Тут Георгий улыбнулся.
– Забавно, но Раис здесь обрел не только учеников. Ты же знаешь, когда ты просил его отправиться с малышом в нашу страну, благородный телохранитель был уже вдов. А здесь он встретил прекрасную, достойную женщину и женился на ней. Так что Тимур считает Раиса и его жену, добрую Ануш, своими воспитателями и почти настоящими родителями.
– О Аллах, какие радостные вести ты мне сообщаешь!
– Я полагал, что Раис передает тебе весточки о царевиче.
– О да, это длинные письма об оружии и приемах защиты, которые он преподает в твоей школе. И в конце всегда одна и та же приписка: «Мальчик здоров, растет хорошо».
– Вероятно, он это делает для того, чтобы шпионы ничего не поняли из его писем.
– Быть может, это так. Но я ничего не знал ни о самом Раисе, ни о том, что он женился… Да и то, что царевич сменил имя, я узнал сейчас от тебя.
Георгий улыбнулся.
– Мы с тобой иногда ведем долгие беседы. Но ты никогда не спрашивал меня о мальчике. Я же не хотел рисковать и рассказывать что-то сам, опасаясь чужих ушей. Хотя, думаю, наши беседы не так легко подслушать.
– О да, непосвященному нас понять трудно…
– Но вернемся к тому, что беспокоит тебя. Итак, ты говоришь, что хвалил мою школу.
– Я рассказал твою историю. И царь Омар, да хранит его Аллах милосердный, счел, что царским детям пристало провести в стенах твоей школы какое-то время, чтобы научиться премудрости, приличествующей наследнику престола и его первому советнику.
– Ну что ж, он прав – здесь премудростей хватит на сотню царевичей. И, думаю, наследнику царя Омара найдется, чему научиться здесь.
– Но старший сын, Тимур!
– Назир, прекрати квохтать, как сотня старых квочек! Повторяю, здесь никто не знает, что Тимур – старший сын царя Омара. Никто, даже сам мальчик. Мы же с Раисом будем молчать.
– Аллах милосердный, Георгий! Ты снял с моей души огромный камень!
Георгий усмехнулся.
– Я рад, что в этот раз мне это удалось так легко. Но, поверь, тебе не стоило беспокоиться об этом. Без твоего слова, повеления, никто об этом не узнает. И я не представляю, какое бедствие должно случиться, чтобы я рассказал Тимуру о тайне его рождения.
– Благодарю тебя, мудрый Георгий! И благодарю небеса, что Аллах послал мне такого друга! Ибо нет в этой жизни ничего дороже дружбы!
– Прощай, Назир.
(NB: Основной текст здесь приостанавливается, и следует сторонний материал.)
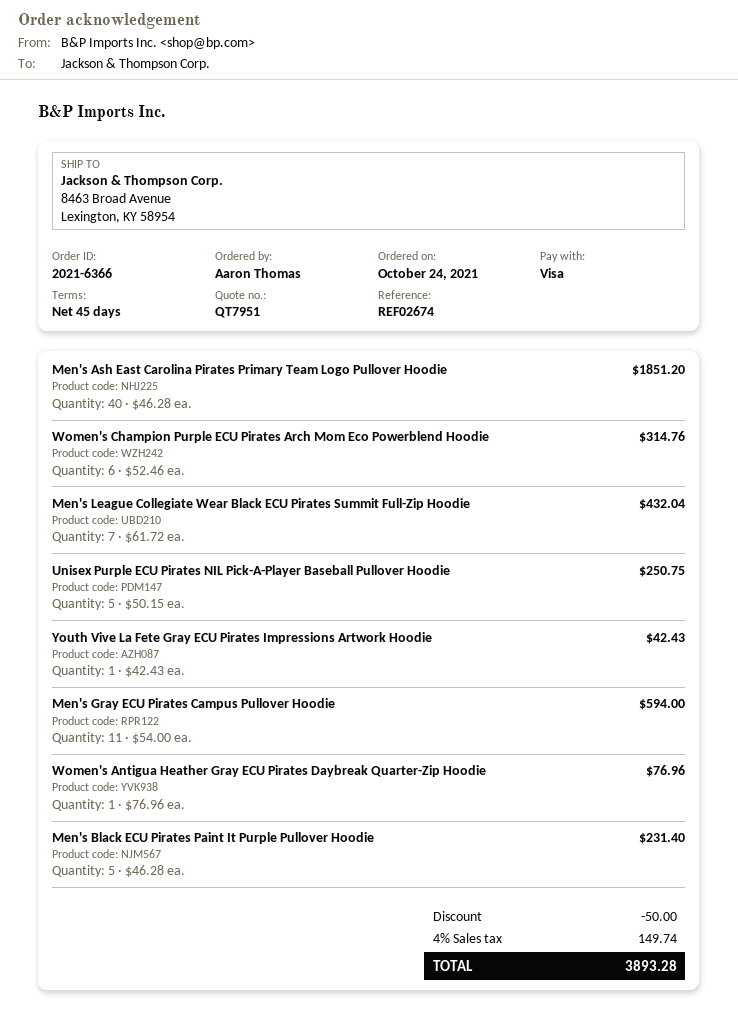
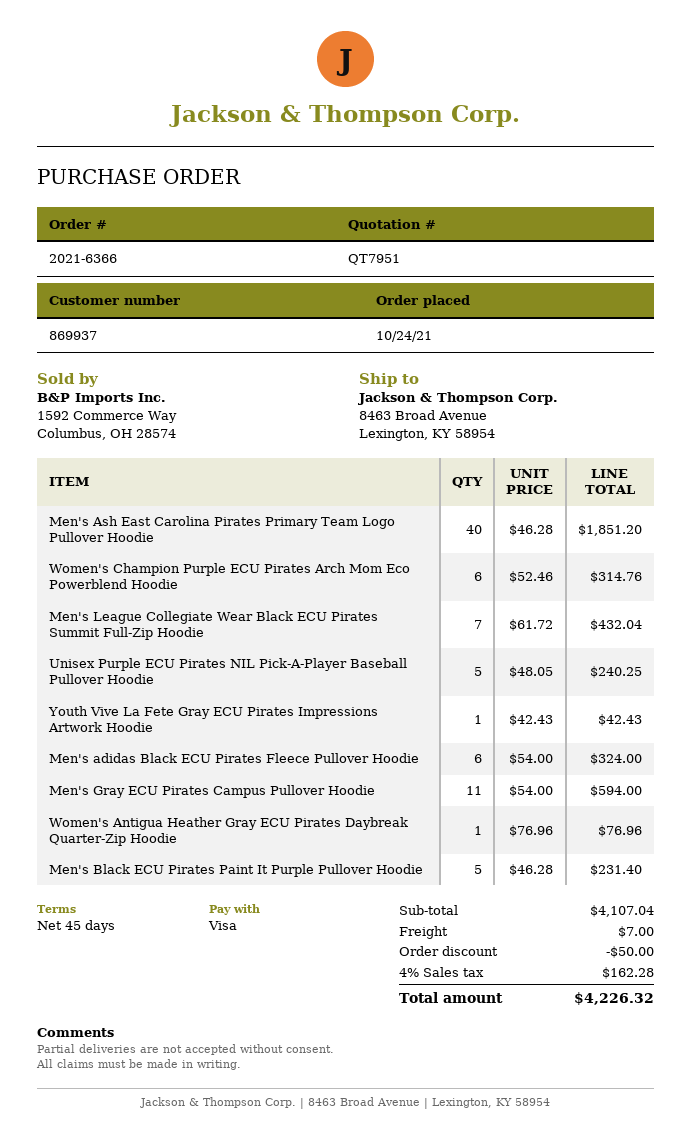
Unisex Purple ECU Pirates NIL Pick-A-Player Baseball Pullover Hoodie: 5 x 50.15 = 250.75 -> 5 x 48.05 = 240.25
Men's adidas Black ECU Pirates Fleece Pullover Hoodie: none -> 6 x 54.00 = 324.00
shipping: none -> 7.00
tax: 4% = 149.74 -> 4% = 162.28
total: 3893.28 -> 4226.32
Твой зов для меня всегда радость.
Георгий еще заканчивал последнее слово, но шар уже заволакивала тьма. Звездочет вновь находился в «приюте мудрости» один. Но теперь его дух был спокоен.
И потом, царь отправляет только старших сыновей. Умница Валид, да хранит его Аллах милосердный и всемилостивый, останется дома. А что еще нужно любящему деду, чтобы почувствовать себя нужным? Только любимый внук, общение с которым и есть счастье.
Макама шестнадцатая
Вот уже второй день царевич и Саид изучали тот путь, который им предстояло преодолеть. Правильнее говоря, изучал этот путь один лишь Саид. Ибо он, считая себя старшим (хотя был младше) и опытным, взял на себя все хлопоты по снаряжению каравана. Царь Омар был более чем щедр, а потому царские сыновья могли рассчитывать на путешествие со всем возможным комфортом.
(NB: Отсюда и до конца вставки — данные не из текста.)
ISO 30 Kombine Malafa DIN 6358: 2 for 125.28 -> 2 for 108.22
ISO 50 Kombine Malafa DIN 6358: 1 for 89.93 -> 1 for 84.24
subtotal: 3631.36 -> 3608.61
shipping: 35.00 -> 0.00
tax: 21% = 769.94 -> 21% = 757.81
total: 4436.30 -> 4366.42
Царевич Мансур лениво поглядывал на своего сводного брата. «Смогу ли я выполнить поручение моей мудрой матушки? Как же мне искать старшего сына нашего отца?» И тут мысли царевича нашли совсем другое русло. Он стал жалеть себя, а трудность его самой главной, тайной задачи стала его пугать.
«Да, матушке легко говорить! Мы знаем о нем много… Так ли много? Быть может, я встречу этого жалкого беглеца уже в первый день пути? Но как мне узнать его? И как поссорить его с братом?»
Красавец Саид поднял глаза от разложенных на столе пергаментов и внимательно посмотрел на царевича.
– Тебя что-то беспокоит, Мансур?
– О нет, друг мой. Я просто размышляю о том, с какими трудностями нам придется столкнуться…
– Аллах милосердный, Мансур! Тебе надо было родиться девчонкой! Ты все время ищешь только плохое, причитаешь, как сотня старух! Перед нами вскоре откроется весь мир! А ты думаешь лишь о бедах! И потом, какие нам могут грозить трудности? Мы же все-таки сыновья царя! Служить нам – вот привилегия любого, кто встретится на нашем пути! Служить и благодарить за честь, которую мы оказываем им, принимая эти услуги!
– Хорошо сказано! Хорошо и мудро! Но будут ли знать об этом разбойники и негодяи, что встретятся нам?
– Опять ты за свое! Разбойники и негодяи? Но разве они будут охотиться за нами? Зачем им двое юношей, что держат путь к источнику знаний и мудрости?
– О Аллах, да они прельстятся нашими одеждами, нашими верблюдами, нашими мечами…
– … нашими телами и нашими душами. – У Саида получилось очень похоже. – Никому ты не будешь нужен! Мы спокойно отправимся в путь! И так же спокойно доберемся до цели нашего путешествия. Поверь, этот путь известен очень хорошо. Он исхожен сотнями караванов и тысячами ног! Вот смотри…
Ухоженный ноготь заскользил по светло-коричневым линиям, какими обычно обозначали на картах караванные тропы.
– От первого города, где мы могли бы найти достойный царских сыновей приют, нас отделяют всего десять дневных переходов. Да, девять ночей нам придется довольствоваться лишь шатрами и толстой мягкой кошмой. Но в столице сопредельного царства нас будут ждать все положенные почести. Мы позволим себе небольшой отдых и отправимся дальше, на полночь… Я думаю, что, если Аллах будет к нам милостив, за месяц мы должны достичь Карса, вот здесь…
Палец Саида показал куда-то между двумя светло-синими пятнами на карте. Говоря откровенно, Мансур никогда не был силен ни в знании древних земель, ни в том, что изображено на картах. Быть может, Саид был прав. А, быть может, не был… Важно лишь то, что брат знал, куда их отправляет отец. И потому Мансуру, наследнику престола, можно было не беспокоиться о деталях. Он знал, что все это – заботы его преданного Саида.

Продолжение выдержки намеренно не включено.